What’s Happening Now: A judge agreed that jail employee could be called as a witness. The case was heading for trial but in early October it was transferred to a new judge.
S.D. Statues Are a Man’s Game. Let’s Change That.
Randy Dotinga, contributor
What It’s About: I wrote a lot about local history for VOSD in 2020, exploring our pandemic past, the life and legacy of Ellen Browning Scripps, our bloody history of public protest, the forgotten stories of pioneering black teachers and more. But my most impactful article was a commentary about how we honor the past and those who lived in it: I called for a statue of Sally Ride, the late astronaut, UC San Diego scientist and LGBT icon.
Why the Writer Liked It: My commentary highlighted the stunning gender gap in how we honor the leading lights of San Diego history. As I discovered, only two – two! – of about 60 public statues in the county depict real women. Almost all honor men, including one who’s still living (!). Even the pooch depicted in a downtown statue is male. He was a very good dog, but still.
What’s Happening Now: Ride’s partner, Tam O’Shaughnessy, and others got in touch with me to say they love the idea of a statue. UCSD is an ideal place for a statue of Ride, and the university is interested. But the pandemic seems to have put planning on hold.

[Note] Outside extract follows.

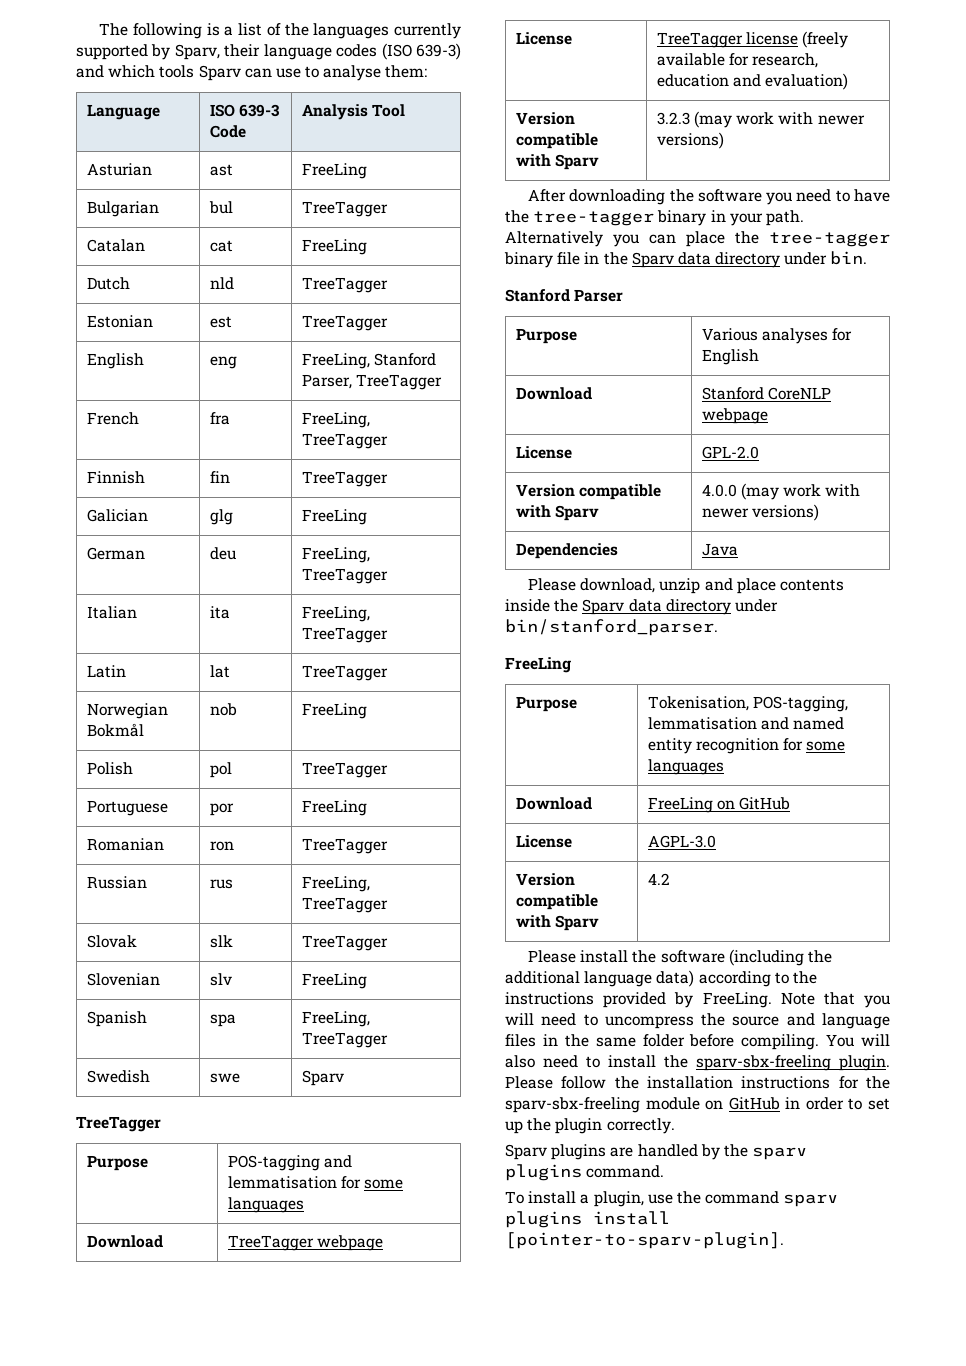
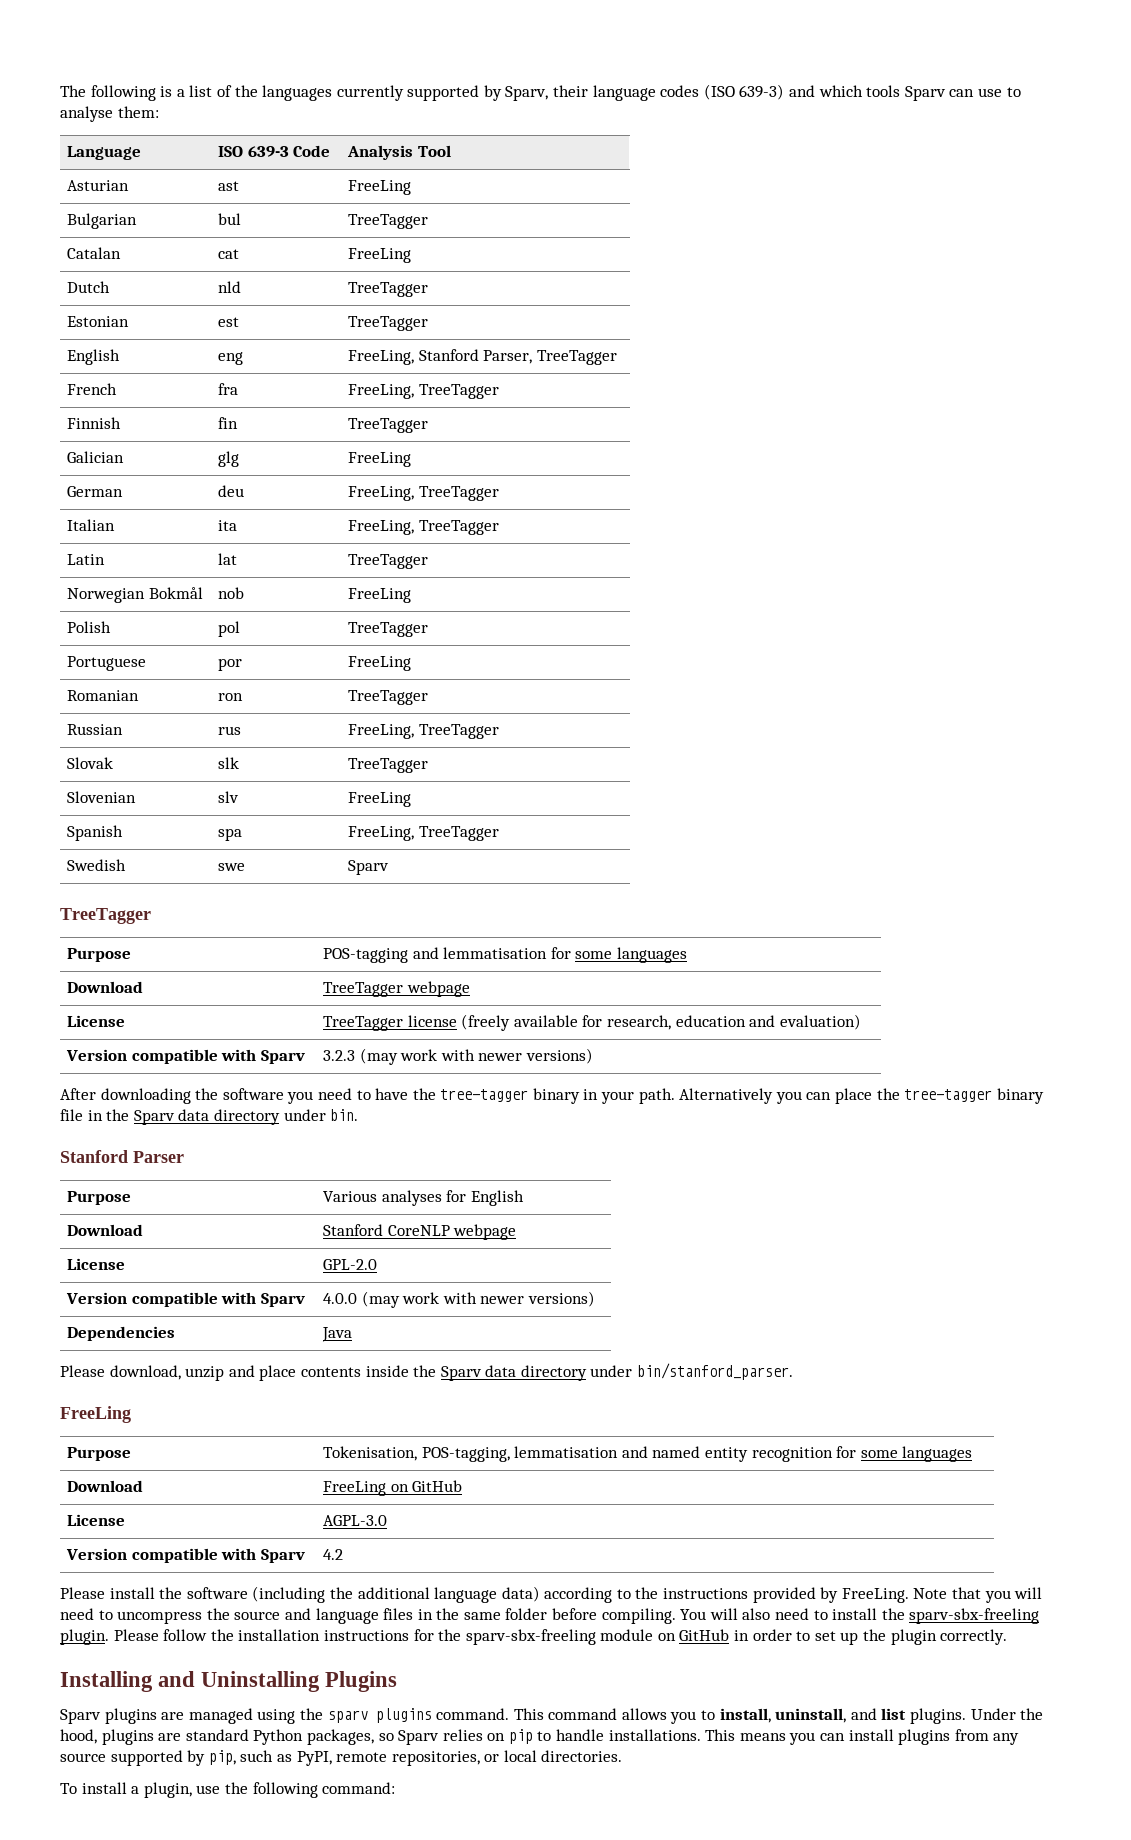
+ Installing and Uninstalling Plugins
- Sparv plugins are handled by the sparv plugins command.
+ Sparv plugins are managed using the sparv plugins command. This command allows you to install, uninstall, and list plugins. Under the hood, plugins are standard Python packages, so Sparv relies on pip to handle installations. This means you can install plugins from any source supported by pip, such as PyPI, remote repositories, or local directories.
- To install a plugin, use the command sparv plugins install [pointer-to-sparv-plugin].
+ To install a plugin, use the following command:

Help-Less: The Stark Limits of Assisted Living
Jared Whitlock, contributor
What It’s About: Through a records request, I obtained 911 calls that revealed a lack of onsite nurses and doctors at the Elmcroft of La Mesa assisted-living facility during a deadly COVID-19 outbreak.

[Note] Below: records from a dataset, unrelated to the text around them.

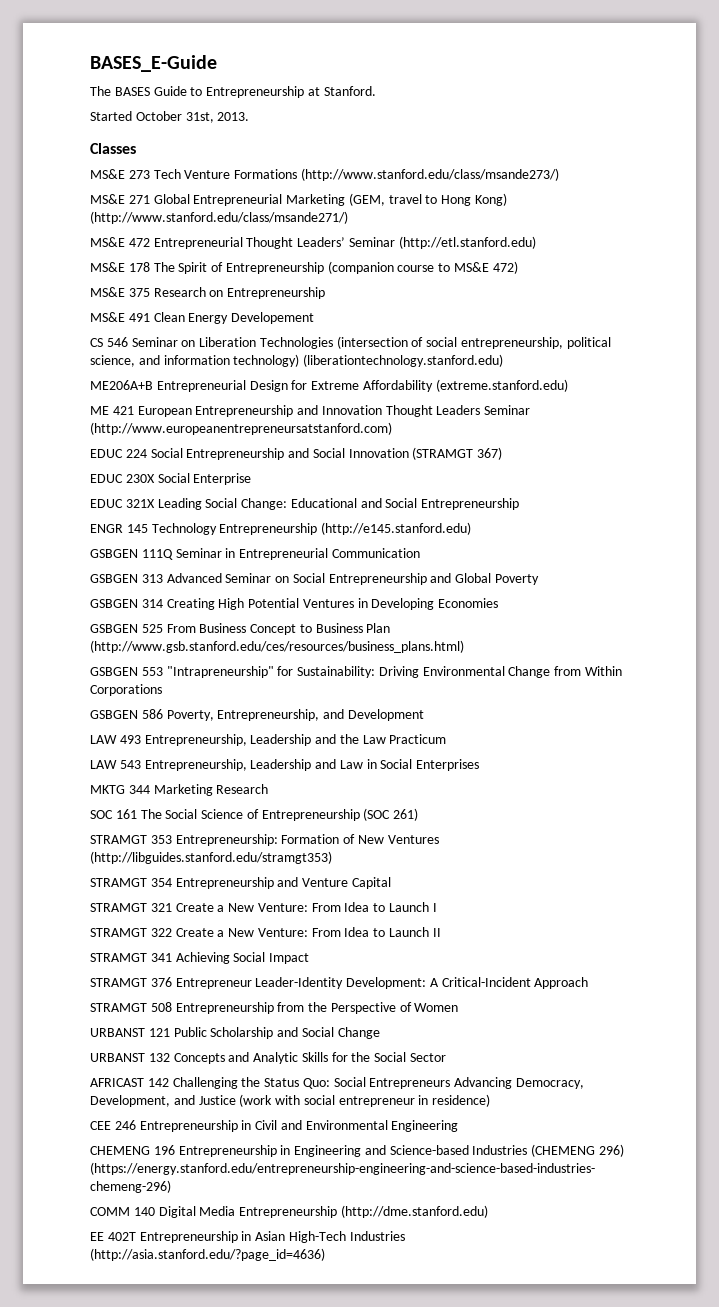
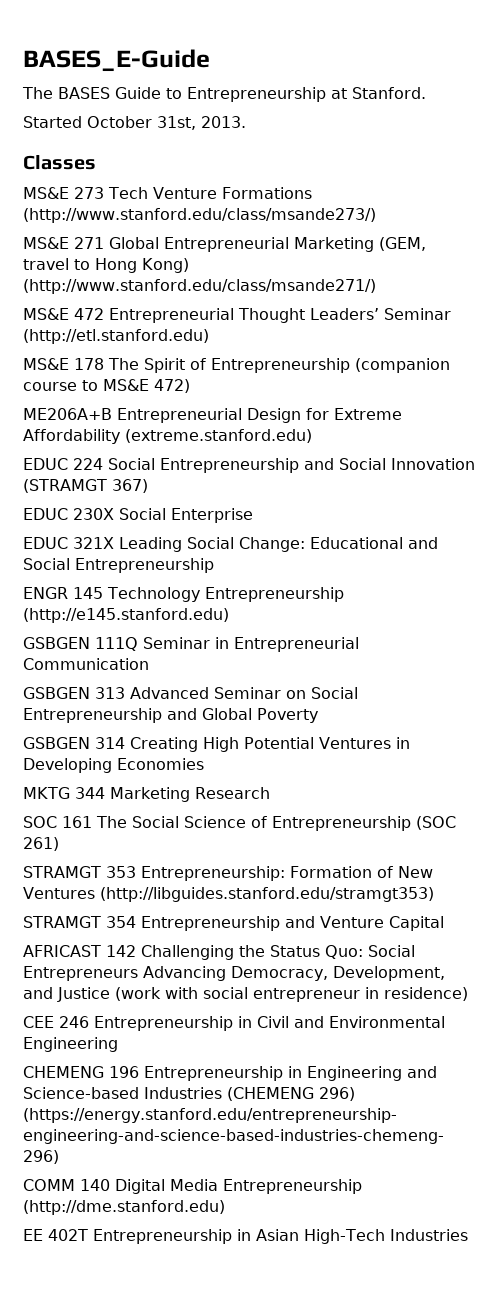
- MS&E 375 Research on Entrepreneurship
- MS&E 491 Clean Energy Developement
- CS 546 Seminar on Liberation Technologies (intersection of social entrepreneurship, political science, and information technology) (liberationtechnology.stanford.edu)
- ME 421 European Entrepreneurship and Innovation Thought Leaders Seminar (http://www.europeanentrepreneursatstanford.com)
- GSBGEN 525 From Business Concept to Business Plan (http://www.gsb.stanford.edu/ces/resources/business_plans.html)
- GSBGEN 553 "Intrapreneurship" for Sustainability: Driving Environmental Change from Within Corporations
- GSBGEN 586 Poverty, Entrepreneurship, and Development
- LAW 493 Entrepreneurship, Leadership and the Law Practicum
- LAW 543 Entrepreneurship, Leadership and Law in Social Enterprises
- STRAMGT 321 Create a New Venture: From Idea to Launch I
- STRAMGT 322 Create a New Venture: From Idea to Launch II
- STRAMGT 341 Achieving Social Impact
- STRAMGT 376 Entrepreneur Leader-Identity Development: A Critical-Incident Approach
- STRAMGT 508 Entrepreneurship from the Perspective of Women
- URBANST 121 Public Scholarship and Social Change
- URBANST 132 Concepts and Analytic Skills for the Social Sector
- EE 402T Entrepreneurship in Asian High-Tech Industries (http://asia.stanford.edu/?page_id=4636)
+ EE 402T Entrepreneurship in Asian High-Tech Industries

Like nursing homes, assisted living facilities are filled with seniors who are vulnerable to COVID-19 – or other issues like resident falls. But unlike nursing homes, these facilities aren’t required to have medical directors or around-the-clock nursing.
Why the Writer Liked It: I searched for potential solutions. Included in the piece were two operators of assisted living facilities who fit medical professionals into the budget. A professor advocated financing reforms, including assisted-living facilities sharing in savings if they reduce hospitalizations. And an industry watchdog talked regulatory changes. Readers responded to the emphasis on potential reforms.
What’s Happening Now: Amid COVID-19, there’s widespread desire to revamp care at nursing homes. Assisted living facilities get less attention. As far as I know, state legislators haven’t taken up major overhauls of the assisted-living industry.